PROMPT:
Make a verbatim copy of the entries below; pictures stay out.

"""

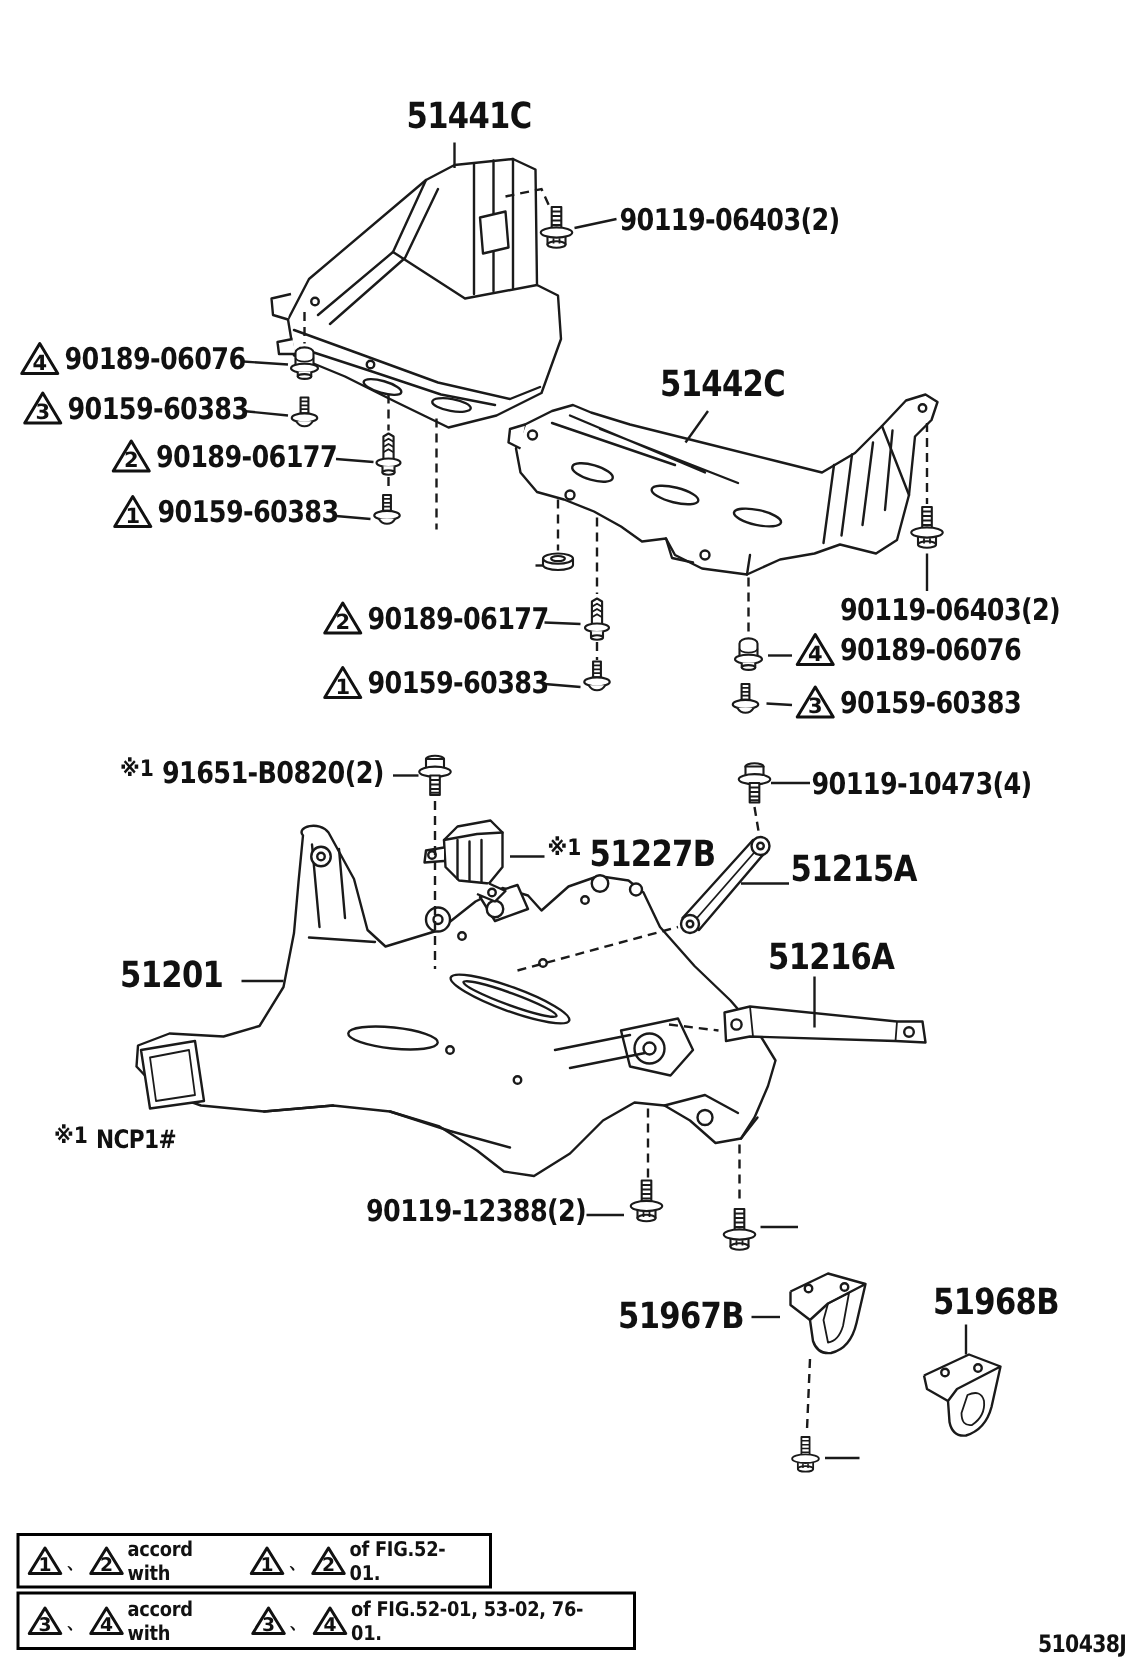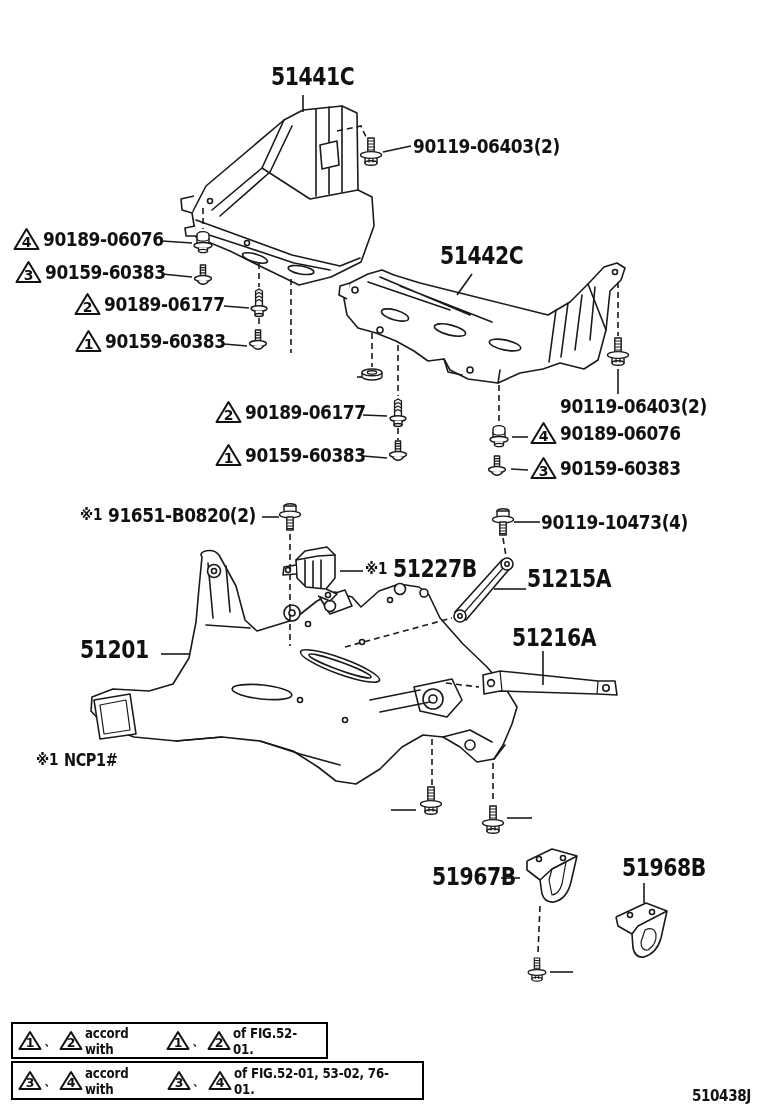"51441C" .label { align-items: center -> none }
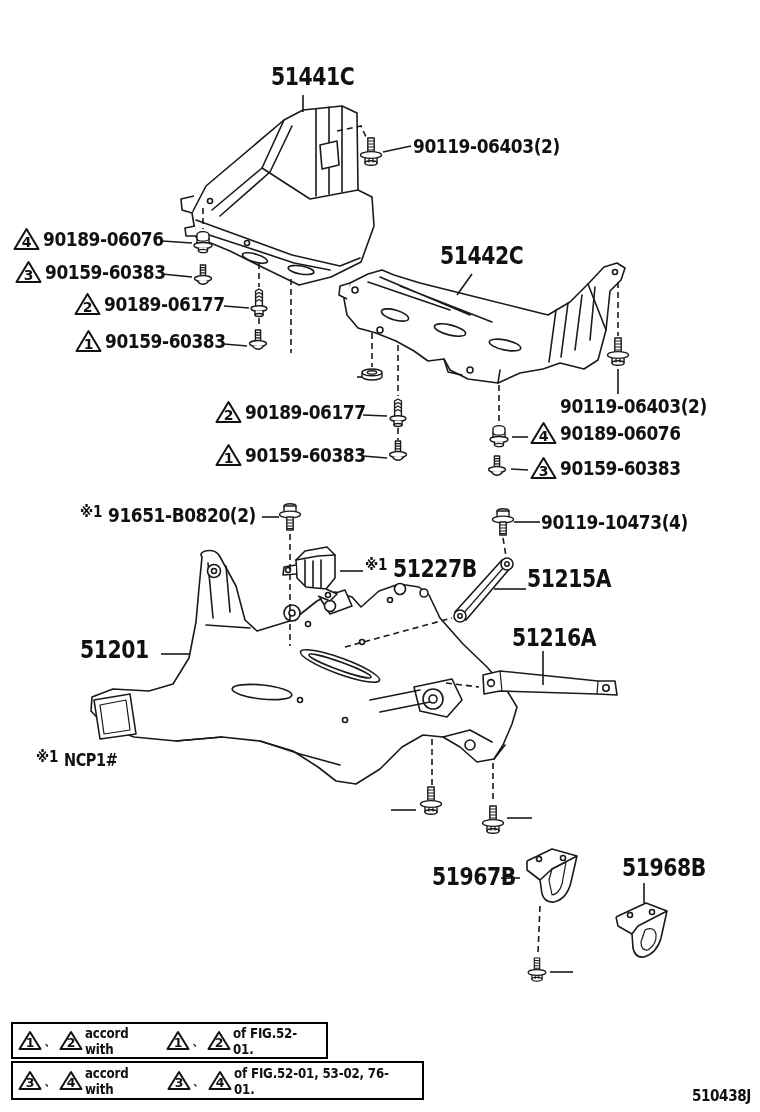"90119-12388(2)" div.label { html: none -> <div> <span>90119-12388(2)</span> </div> }
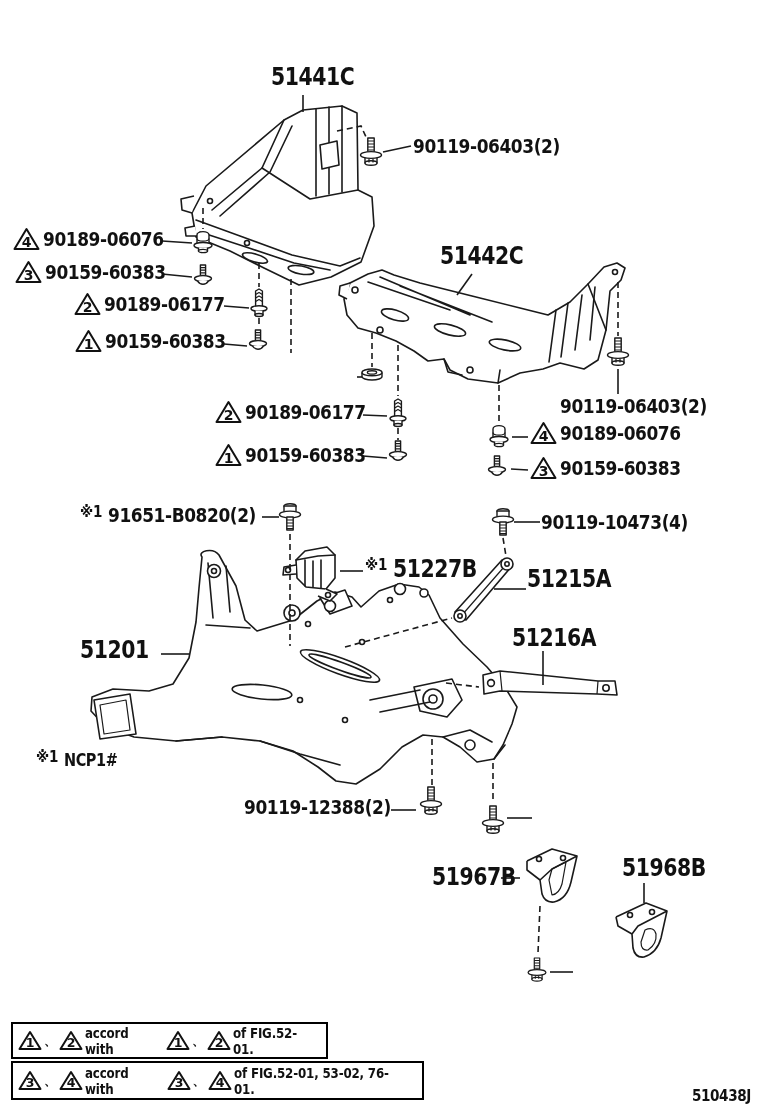"51967B" div.label { left: 432px -> 412px }
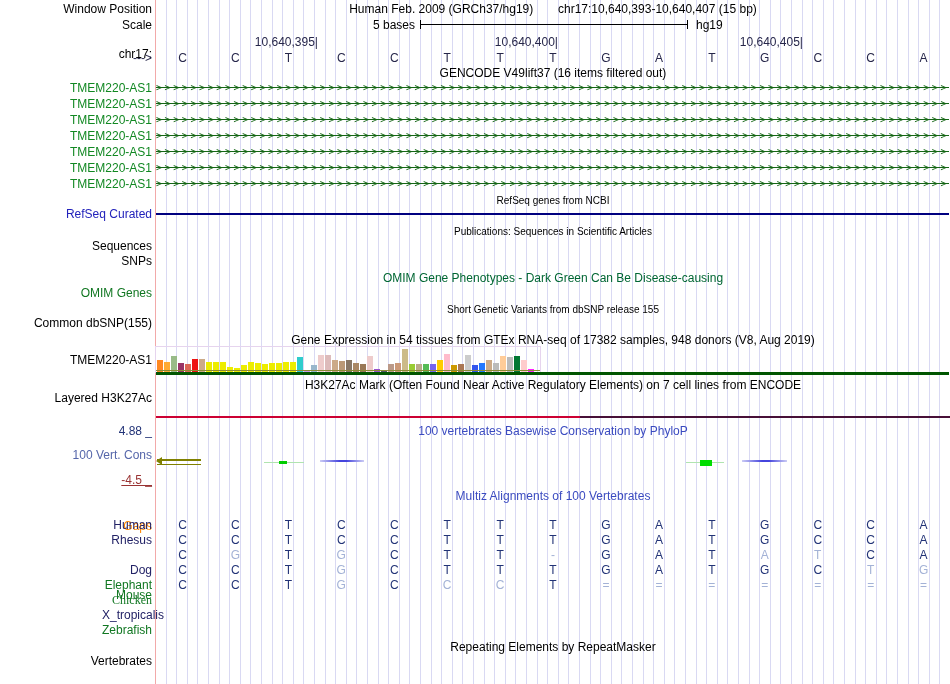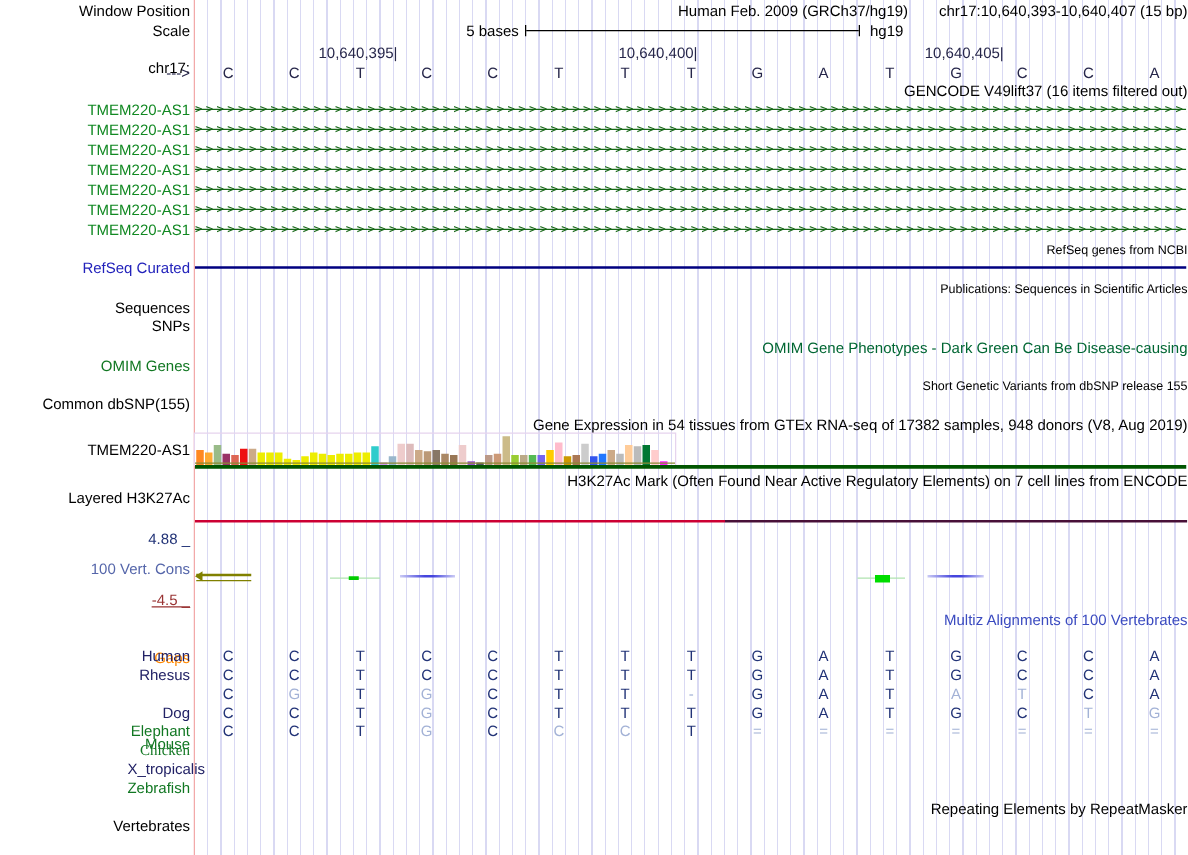"Human Feb. 2009 (GRCh37/hg19)" .ctr { text-align: right -> center }
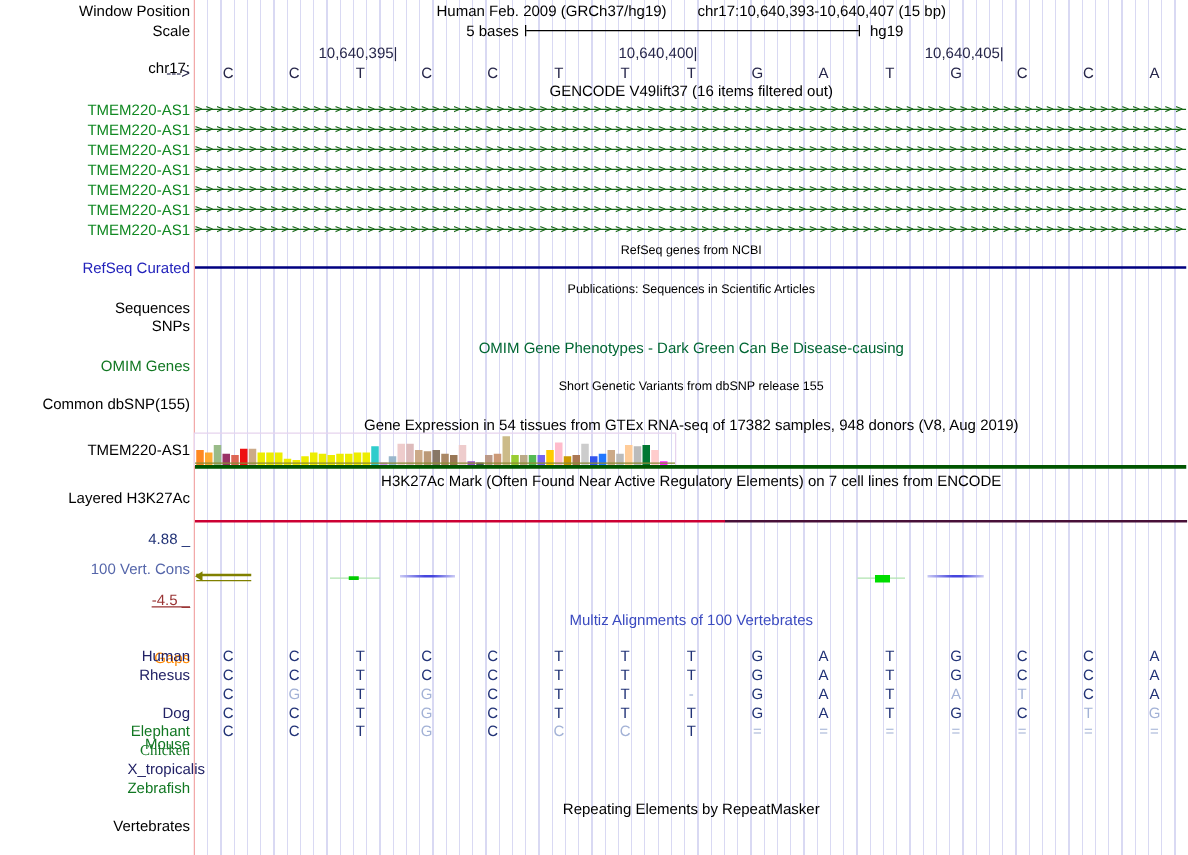"100 vertebrates Basewise Conservation by" div.ctr { html: none -> <div>100 vertebrates Basewise Conservation by PhyloP</div> }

"""

WRITTEN REPLY:
"51441C" .label { align-items: center -> none }
"90119-12388(2)" div.label { html: none -> <div> <span>90119-12388(2)</span> </div> }
"51967B" div.label { left: 432px -> 412px }
"Human Feb. 2009 (GRCh37/hg19)" .ctr { text-align: right -> center }
"100 vertebrates Basewise Conservation by" div.ctr { html: none -> <div>100 vertebrates Basewise Conservation by PhyloP</div> }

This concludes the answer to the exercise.